Казенные и частные учебные заведения

   Зато общественное образование свило себе гнездо там, где всего менее можно было ожидать его — в специальных военно-учебных заведениях. В начале царствования Елизаветы их было два — шляхетский сухопутный кадетский корпус, учрежденный в царствование Анны по плану Миниха в 1731 г., и морской кадетский корпус, возникший позднее по докладу коллегии в 1750 г. Первый не был специально военным. Военными экзерцициями занимали воспитанников только один день в неделю, «дабы в обучении другим наукам препятствия не было». В начале царствования Екатерины издан был новый устав сухопутного шляхетства кадетского корпуса, помеченный 11 сентября 1766 г. Это необычайно стройный и нарядный устав, нарядный даже в буквальном смысле, т.е. изящно изданный и украшенный многими превосходными виньетками. В этом уставе любопытна программа обучения. Науки разделялись на руководствующие к познанию предметов, предпочтительно нужных гражданскому званию, и на полезные или художественные. Затем были «руководствующие к познанию прочих искусств»: логика, начальная математика, красноречие, физика, история священная и светская (русской опять нет), география, хронология, языки — латинский и французский, механика; [науки], предпочтительно нужные гражданскому званию, в которое выходили некоторые ученики: нравоучение, естественное, всенародное (международное) и государственное право, экономия государственная; науки полезные: генеральная и экспериментальная физика, астрономия, география вообще, навтика (навигацкая наука), натуральная история, воинское искусство, фортификация и артиллерия. Затем — «художества, необходимые каждому»: рисование, гравирование, архитектура, музыка, танцы, фехтование, делание статуй.
   До нас дошли данные, как исполнялась эта широкая программа. В кадетский корпус принимались дети 5, не старше 6 лет.

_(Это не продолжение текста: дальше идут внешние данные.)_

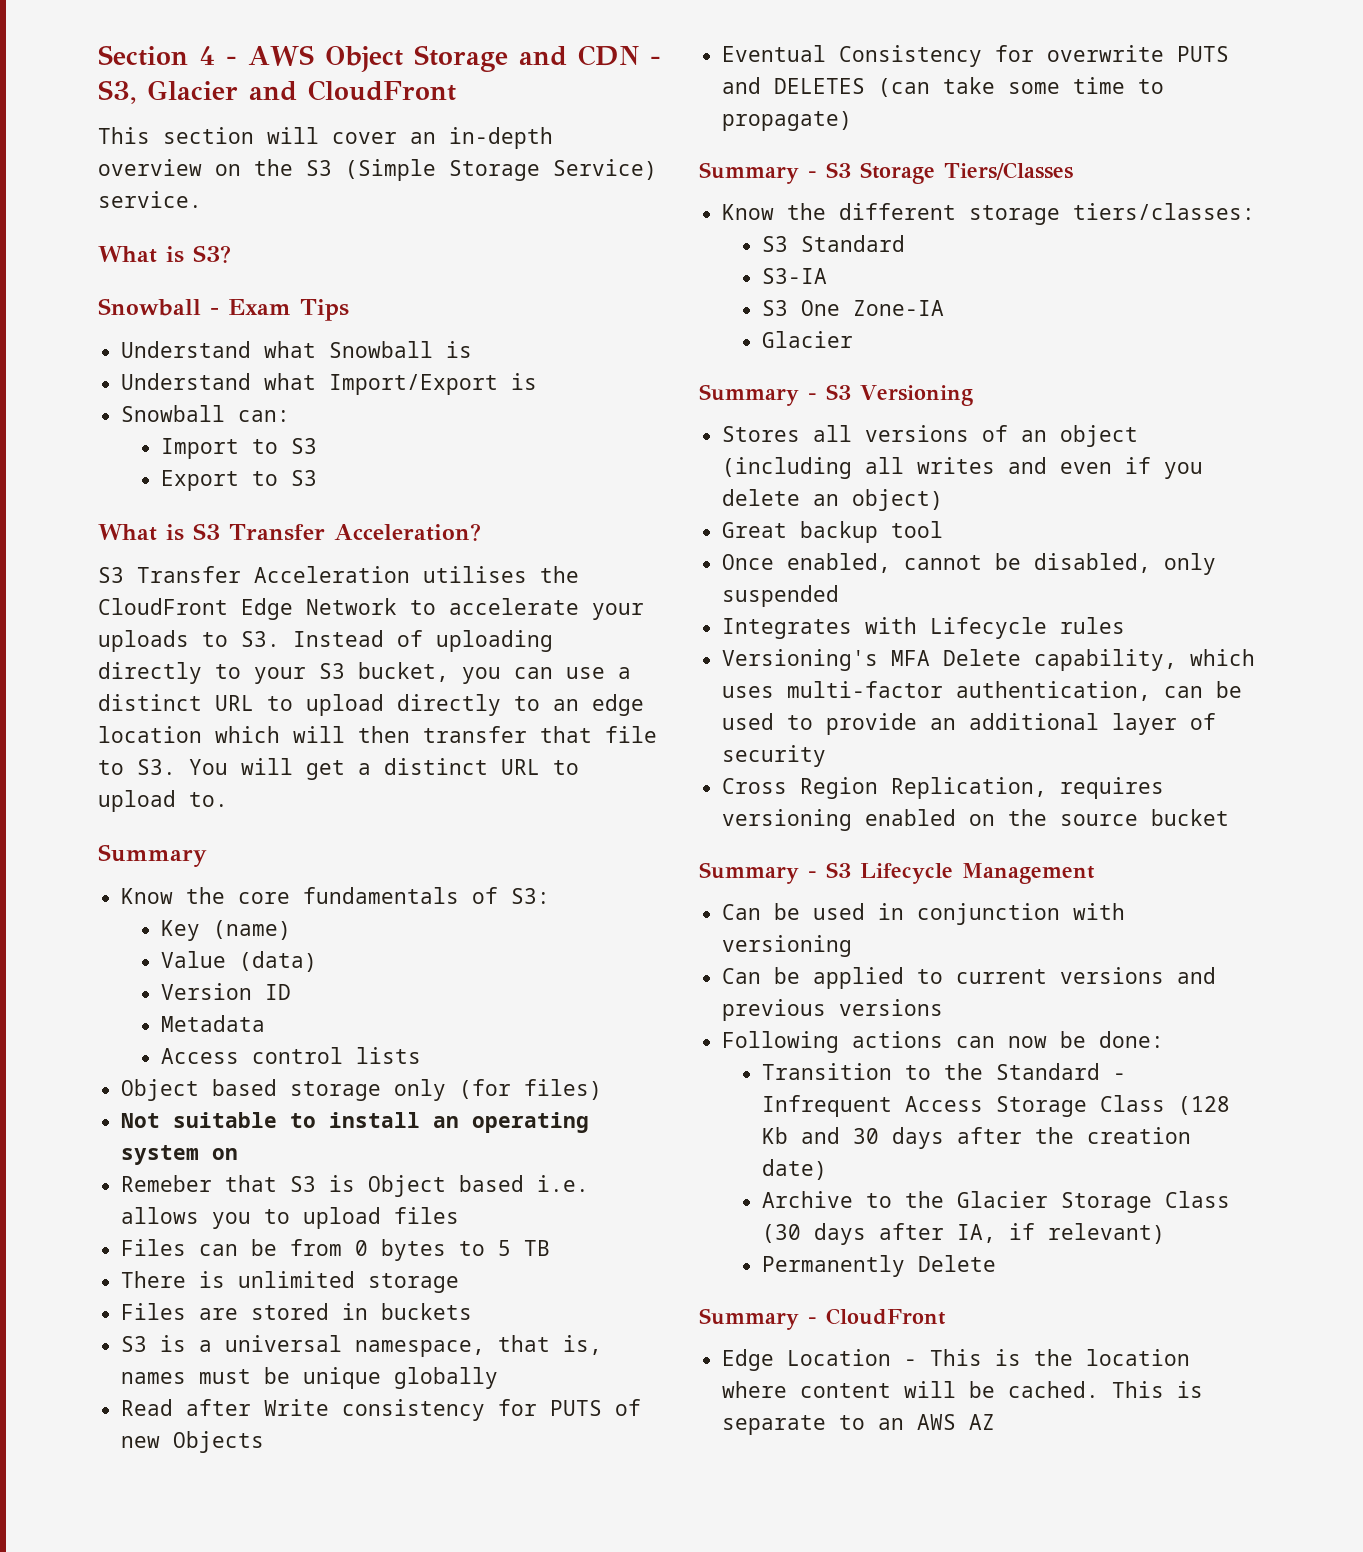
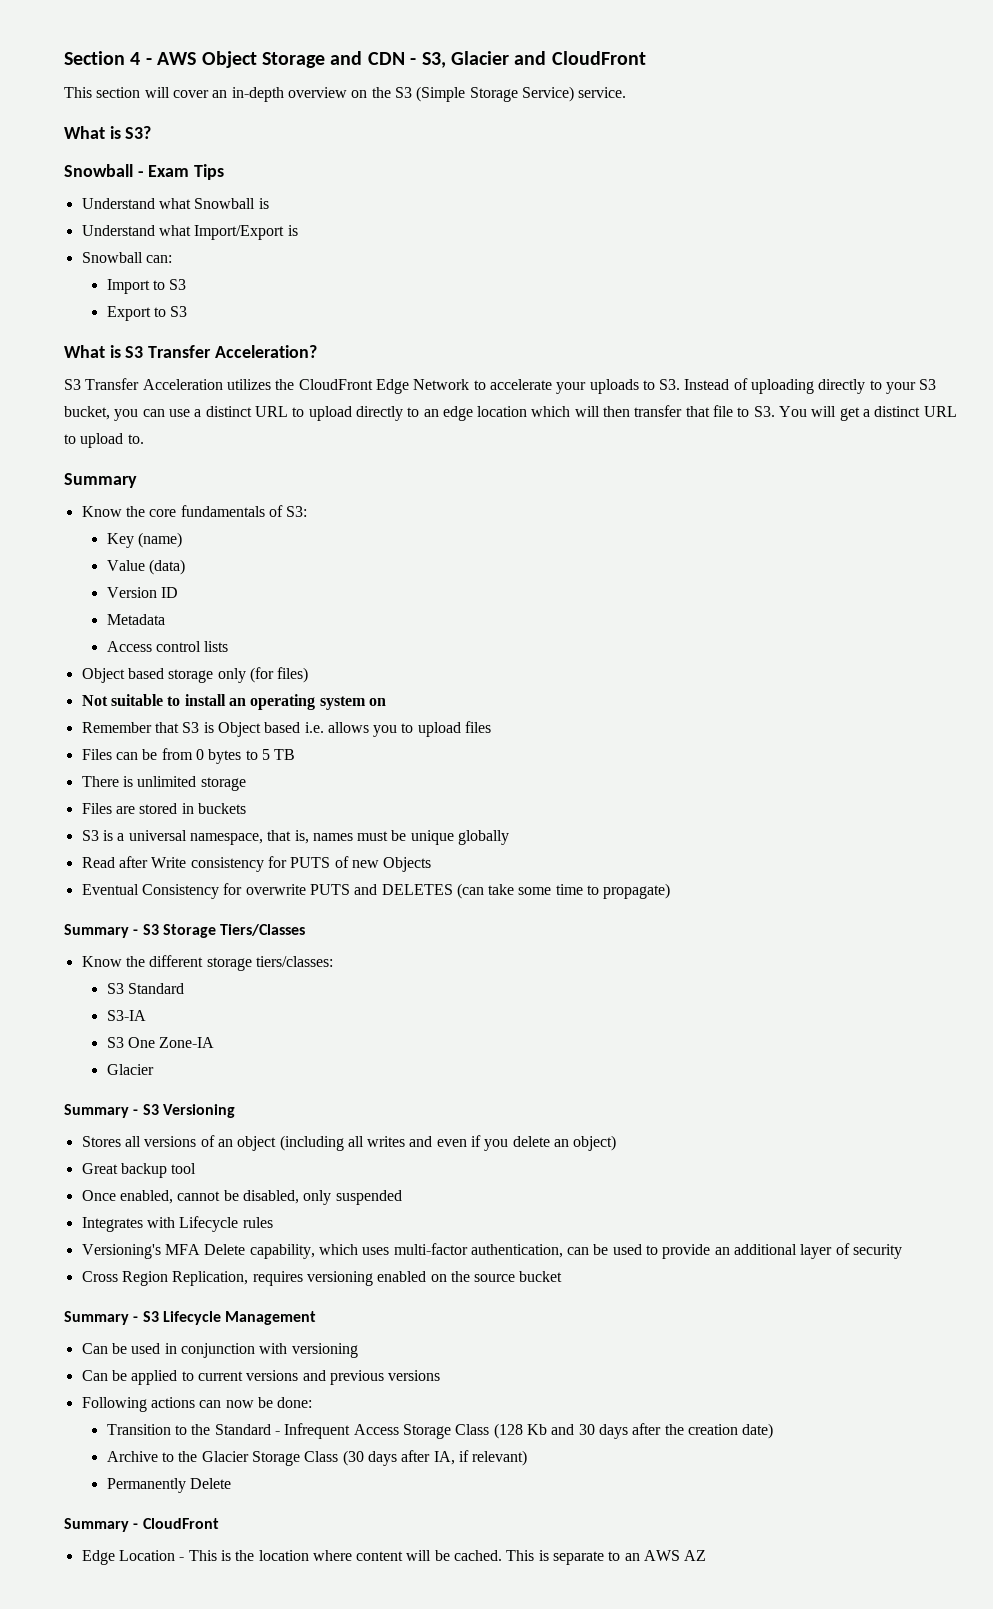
[423,566,527,583] utilises -> [226,379,271,390] utilizes
[121,1175,213,1192] Remeber -> [81,722,152,733] Remember

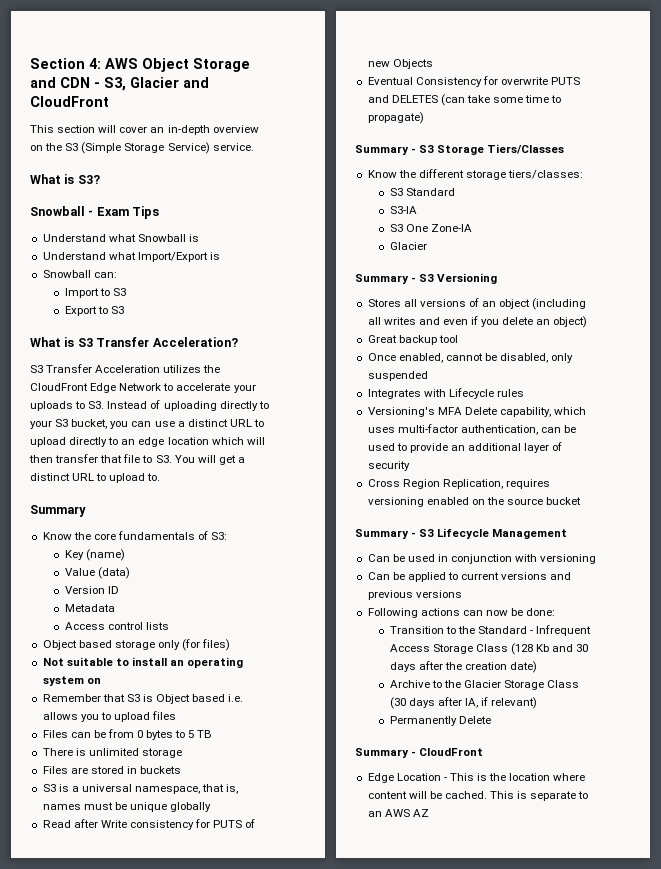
[130,52,152,65] 4 - -> [89,58,101,69] 4:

Они должны были оставаться в корпусе 15 лет, разделяясь на 5 возрастов; на каждый возраст полагалось по три года. В классе младшего возраста, от 5 до 9 лет, назначено было [в неделю] на русский язык 6 часов, на танцы — столько же, на французский язык — 14 часов, на закон божий — ни одного. В третьем возрасте, от 12 до 15 лет, между прочим, положено было преподавать хронологию и историю, но хронология не изучалась потому, что не знали географии, которая проходилась в предшествующем возрасте, а в предшествующем возрасте ее не проходили ради слабого понятия учеников и употребления большого времени на языки. Таким образом, перемена в программе дворянского образования изменила программу и казенных школ, которые принуждены были приноровляться к вкусам и потребностям дворянского общества.
   Программу казенных школ усвоили и частные учебные заведения, пансионы, которые стали заводиться в царствование Елизаветы. Смоленский дворянин Энгельгардт сообщает нам сведения о пансионе, в котором он учился в 70-х годах. Директором этого пансиона был некто Эллерт. То был большой невежда во всех науках. Программа школ состояла в кратком преподавании всевозможных наук: закона божия, математики, грамматики, истории, даже мифологии и геральдики. Это был свирепый педагог, настоящий тиран, как его называет Энгельгардт. Всего успешнее преподавался французский язык, потому что воспитанникам строго запрещено было говорить по-русски; за каждое русское слово, произнесенное воспитанником, его наказывали ферулой из подошвенной кожи. В пансионе всегда было много изуродованных, но заведение всегда было полно, несмотря на то что за обучение бралось по 100 руб., равняющихся нашим 700. Два раза в неделю в пансионе бывали танцклассы, на которые съезжались из города дворянские девицы изучать менуэт и контрданс. Эллерт не церемонился и с прекрасным полом: раз он при всех отбил руки о спинку стула одной непонятливой взрослой девицей. Все эти черты образования, которое распространялось в среде дворянства, оказали сильное действие на привычки дворянского общества.

Домашнее воспитание

   Высшее дворянство воспитывало своих детей дома; воспитателями сначала были немцы, потом с царствования Елизаветы — французы. Эти французы были столь известные в истории нашего просвещения гувернеры. При Елизавете случился их первый привоз в Россию. Эти гувернеры первого привоза были очень немудреные педагоги; на них горько жалуется указ 12 января 1755 г. об учреждении Московского университета. В этом указе читаем: «В Москве у помещиков находится на дорогом содержании великое число учителей, большая часть которых не только наукам обучать не могут, но и сами к тому никаких начал не имеют; многие, не сыскавши хороших учителей, принимают к себе людей, которые лакеями, парикмахерами и иными подобными ремеслами всю свою жизни препровождали». Указ говорит о необходимости заменять этих негодных привозных педагогов достойными и сведущими в науках «национальными» людьми. Но трудно было достать «национальных» людей при описанном состоянии обоих университетов.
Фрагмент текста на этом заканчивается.